Be careful when buying cheap carbine ammo. There is some BAD stuff going around. Personally I wouldn't shoot any off-brand or remanufactured ammo in mine. I stick to the Winchester, Federal, and PMC generic stuff. You can find this for $10 a box at gunshows sometimes, more often $12. Some Walmarts carry carbine ammo, but not mine.
Link Posted: 3/25/2006 2:50:19 PM EDT

Originally Posted By Snake45:
Looks like you did okay. I've never seen a GI-spec Universal before, only the cheap stamped-parts ones they started making about 35 years ago or more.

Be careful when buying cheap carbine ammo. There is some BAD stuff going around. Personally I wouldn't shoot any off-brand or remanufactured ammo in mine. I stick to the Winchester, Federal, and PMC generic stuff. You can find this for $10 a box at gunshows sometimes, more often $12. Some Walmarts carry carbine ammo, but not mine.



PMC stuff scares me - it's loaded hot to the point of popped primers. I got through three boxes and then decided it wasn't worth it to keep up with it. No malfunctions, however - just hot hot hot.
Link Posted: 3/25/2006 4:26:34 PM EDT

Originally Posted By Snake45:
Looks like you did okay. I've never seen a GI-spec Universal before, only the cheap stamped-parts ones they started making about 35 years ago or more.

Be careful when buying cheap carbine ammo. There is some BAD stuff going around. Personally I wouldn't shoot any off-brand or remanufactured ammo in mine. I stick to the Winchester, Federal, and PMC generic stuff. You can find this for $10 a box at gunshows sometimes, more often $12. Some Walmarts carry carbine ammo, but not mine.



I hear that...the .30 carbine offering from Wolf is gaining a pretty good rep
Link Posted: 3/25/2006 6:29:40 PM EDT
Huh. I had NO problems with PMC in my Inland. Function was perfect, primers looked normal, and it was very accurate. Maybe I got a good batch, or maybe you got a bad one.
Link Posted: 3/26/2006 12:17:40 PM EDT
[Last Edit: 3/26/2006 12:19:22 PM EDT by BerlinVet]
Had it out to the range this afternoon using Federal American Eagle 110 gr. FMJ. Out of 100 rounds, 10 of the shells didn't eject completely and got caught between the bolt face and chamber. The problem was sporadic so I couldn't nail down what could cause the malfunction. I think that I'll try a few more brands of ammo before I have someone have a look at it.

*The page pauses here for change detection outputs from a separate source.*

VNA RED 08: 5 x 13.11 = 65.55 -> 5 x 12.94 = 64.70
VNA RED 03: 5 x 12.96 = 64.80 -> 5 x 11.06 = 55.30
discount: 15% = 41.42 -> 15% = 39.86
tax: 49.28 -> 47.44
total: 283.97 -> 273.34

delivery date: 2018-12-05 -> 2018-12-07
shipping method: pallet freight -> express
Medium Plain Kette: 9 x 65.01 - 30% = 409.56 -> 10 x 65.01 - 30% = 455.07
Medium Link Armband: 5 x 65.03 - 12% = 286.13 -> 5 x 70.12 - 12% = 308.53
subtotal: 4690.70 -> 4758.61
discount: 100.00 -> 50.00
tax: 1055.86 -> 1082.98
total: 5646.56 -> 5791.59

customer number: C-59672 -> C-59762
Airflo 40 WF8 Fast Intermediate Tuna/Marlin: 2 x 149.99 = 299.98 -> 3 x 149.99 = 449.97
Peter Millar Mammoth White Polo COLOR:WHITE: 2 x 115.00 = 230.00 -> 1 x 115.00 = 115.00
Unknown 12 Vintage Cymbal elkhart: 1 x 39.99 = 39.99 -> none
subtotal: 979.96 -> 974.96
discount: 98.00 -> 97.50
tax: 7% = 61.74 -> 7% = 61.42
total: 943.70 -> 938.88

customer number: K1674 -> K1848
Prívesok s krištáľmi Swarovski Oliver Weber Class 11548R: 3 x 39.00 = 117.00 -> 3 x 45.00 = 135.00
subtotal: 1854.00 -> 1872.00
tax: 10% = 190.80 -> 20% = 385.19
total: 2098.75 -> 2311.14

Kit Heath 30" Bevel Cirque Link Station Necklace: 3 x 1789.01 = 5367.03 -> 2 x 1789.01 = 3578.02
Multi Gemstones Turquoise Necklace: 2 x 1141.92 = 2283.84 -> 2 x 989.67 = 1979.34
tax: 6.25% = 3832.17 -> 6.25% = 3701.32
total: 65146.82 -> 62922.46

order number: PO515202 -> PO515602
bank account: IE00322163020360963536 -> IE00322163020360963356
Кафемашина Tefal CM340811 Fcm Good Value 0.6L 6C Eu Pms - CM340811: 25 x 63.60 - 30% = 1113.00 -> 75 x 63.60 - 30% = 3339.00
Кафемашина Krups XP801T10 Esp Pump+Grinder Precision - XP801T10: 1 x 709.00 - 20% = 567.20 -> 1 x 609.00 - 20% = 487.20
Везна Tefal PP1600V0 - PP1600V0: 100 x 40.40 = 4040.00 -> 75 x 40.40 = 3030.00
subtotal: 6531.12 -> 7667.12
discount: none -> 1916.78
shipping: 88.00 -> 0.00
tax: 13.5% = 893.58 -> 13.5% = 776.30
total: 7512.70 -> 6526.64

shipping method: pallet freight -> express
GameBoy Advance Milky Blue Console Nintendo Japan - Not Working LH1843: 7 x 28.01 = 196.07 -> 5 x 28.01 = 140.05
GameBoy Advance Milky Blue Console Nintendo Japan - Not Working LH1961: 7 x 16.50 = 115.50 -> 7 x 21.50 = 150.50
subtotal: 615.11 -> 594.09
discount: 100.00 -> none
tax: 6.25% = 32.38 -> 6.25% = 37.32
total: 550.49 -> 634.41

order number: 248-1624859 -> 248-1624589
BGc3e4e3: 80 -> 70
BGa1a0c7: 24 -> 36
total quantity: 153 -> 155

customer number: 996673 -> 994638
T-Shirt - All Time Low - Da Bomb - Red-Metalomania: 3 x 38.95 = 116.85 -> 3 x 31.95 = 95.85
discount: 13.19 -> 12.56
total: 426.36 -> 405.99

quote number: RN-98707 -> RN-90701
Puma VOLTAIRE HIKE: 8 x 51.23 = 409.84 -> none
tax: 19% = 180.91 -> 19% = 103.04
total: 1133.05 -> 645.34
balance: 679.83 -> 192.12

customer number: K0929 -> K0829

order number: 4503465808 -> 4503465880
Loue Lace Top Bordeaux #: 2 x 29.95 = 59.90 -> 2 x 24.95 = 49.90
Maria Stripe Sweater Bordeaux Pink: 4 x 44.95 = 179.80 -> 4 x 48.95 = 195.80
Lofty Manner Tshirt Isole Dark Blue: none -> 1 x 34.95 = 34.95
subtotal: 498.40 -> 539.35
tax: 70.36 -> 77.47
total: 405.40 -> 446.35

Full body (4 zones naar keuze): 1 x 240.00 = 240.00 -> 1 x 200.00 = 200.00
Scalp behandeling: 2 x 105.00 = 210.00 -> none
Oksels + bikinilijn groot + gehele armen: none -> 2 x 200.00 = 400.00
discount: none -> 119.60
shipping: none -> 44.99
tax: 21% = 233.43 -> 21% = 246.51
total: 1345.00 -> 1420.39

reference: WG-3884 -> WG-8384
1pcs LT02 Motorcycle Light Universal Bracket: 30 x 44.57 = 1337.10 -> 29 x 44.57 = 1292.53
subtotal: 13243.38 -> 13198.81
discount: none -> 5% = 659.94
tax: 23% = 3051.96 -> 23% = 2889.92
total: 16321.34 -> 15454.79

Anyone have an idea what could be causing the problem?
(Thanks in advance...)


Groups were pretty decent (although it took a little getting used to after shooting AR's for so long).
Below are my 25 yard sighting in targets (six o'clock hold) - not the best but...



Thanks for looking!
Link Posted: 3/26/2006 6:44:00 PM EDT
Ejection problems could be extractor or ejector, or a simple lube problem, or the gun might just need some breaking in. Doesn't sound like a major problem, at any rate.

Looks like you've got it sighted in well. Not an awful group, either. Looks like you'd be deadly out to 100 yards, which is all anyone can really ask of the carbine. Drive on!